Par les Muses, l’homme Hésiode peut dès lors accéder à un pouvoir. Quelle est cette possibilité offerte à Hésiode par ces puissances sacrées ? À son tour Hésiode reconnu va alors reconnaître ; il va entourer de mots et faire des liens autour de l’impossible. Il va écrire de l’introduction de la différence ou de l’écart comme la condition nécessaire du monde divin.

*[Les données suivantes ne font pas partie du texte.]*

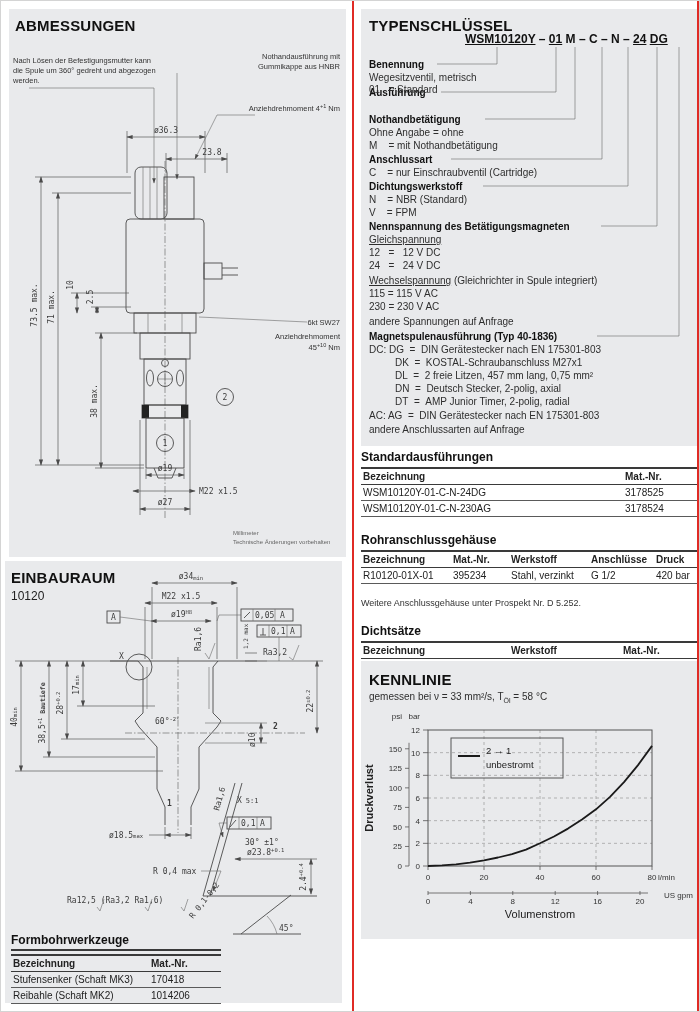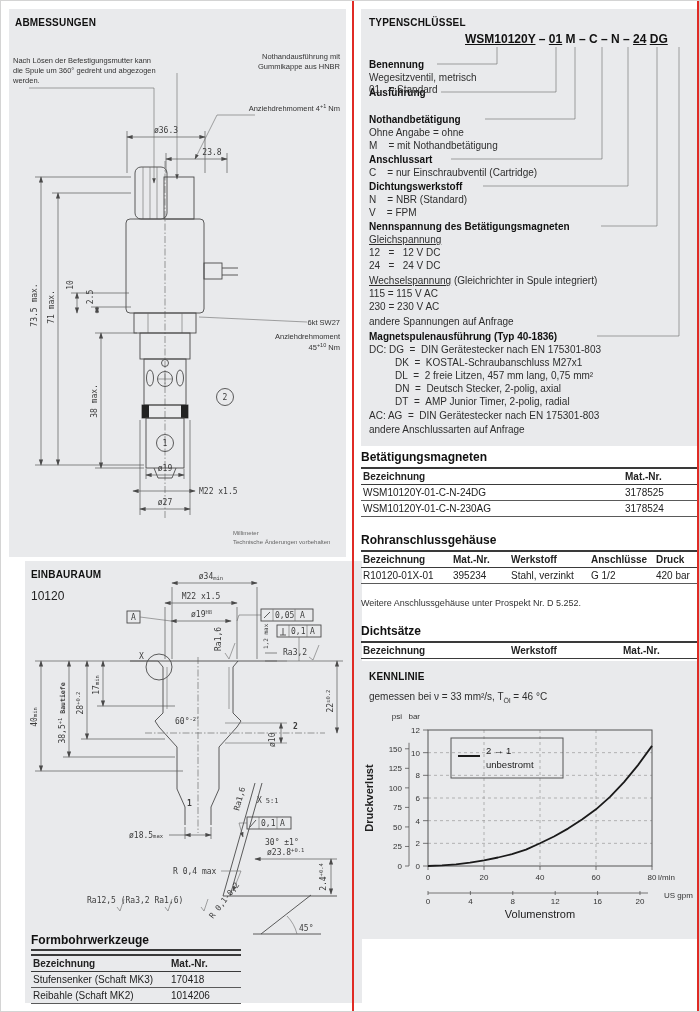"ABMESSUNGEN" h2.sec { font-size: 10px -> 15px }
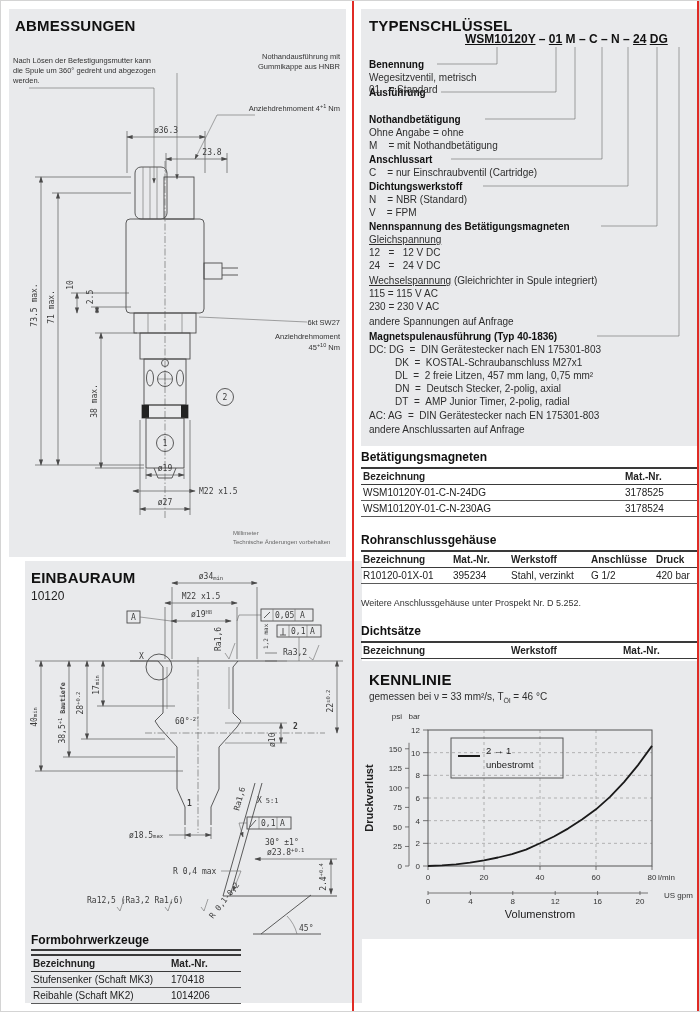"Betätigungsmagneten" div.tab-title { text: Betätigungsmagneten -> Standardausführungen }
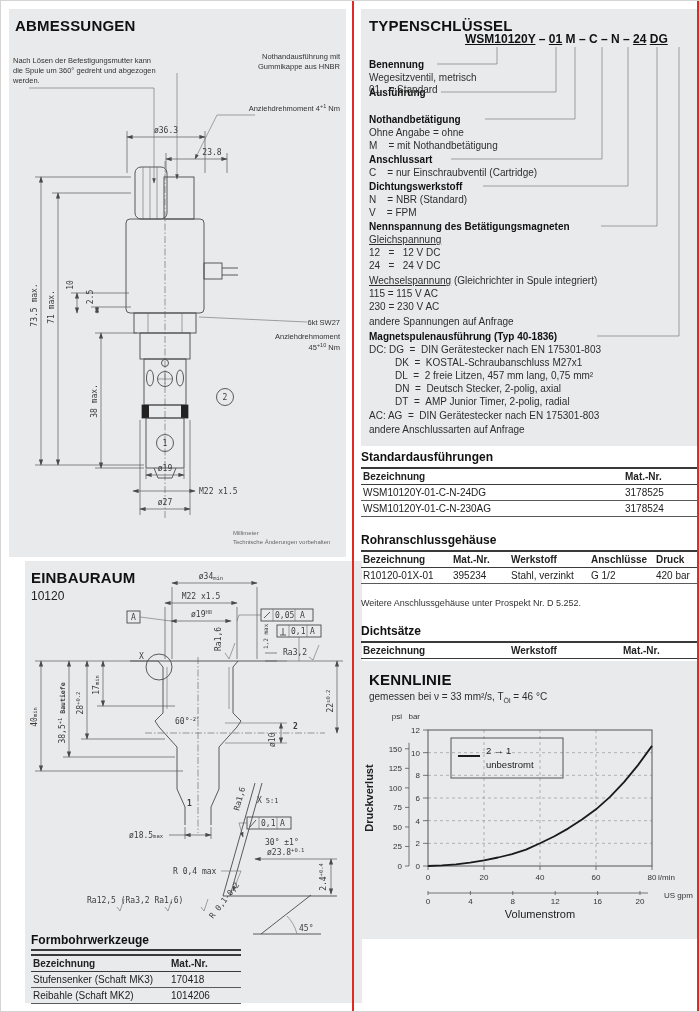"EINBAURAUM" section.panel { left: 24px -> 4px }
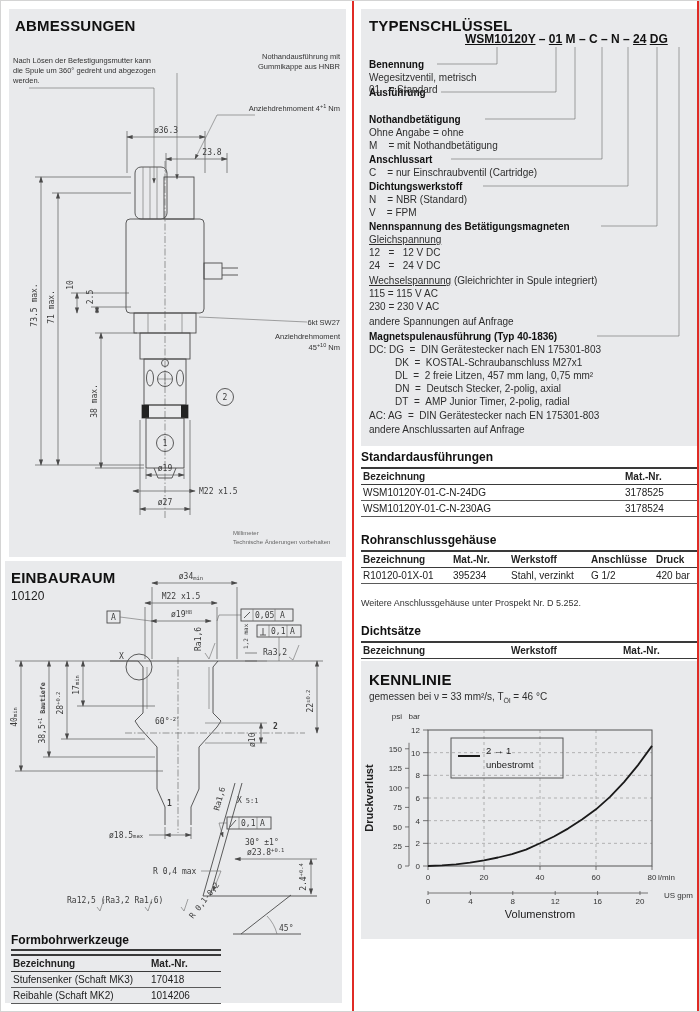"= 46 °C" span { text: 46 -> 58 }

C’est l’entrée de l’humain dans le monde du signifiant, éclaircie par Lacan en 1957 : « […] le pouvoir de manier le signifiant ou d’être manié par lui, de s’inclure dans un

signifiant, et, d’autre part, le pouvoir d’incarner l’instance de ce signifiant dans une série d’interventions qui ne se présentent pas à l’origine comme des actions gratuites […] d’accomplir la pure et simple introduction de l’instrument signifiant dans la chaîne des choses naturelles »116.

Tout en recevant ce pouvoir signifiant, Hésiode ne manque pas de noter ce lieu mystérieux d’où il tire son origine, l’incertain désir des Muses à son égard, lorsqu’elles lui rappellent que leurs dires dépendent de leur « bon vouloir », d’un lieu inconnu, l’Autre, lieu aussi de la parole.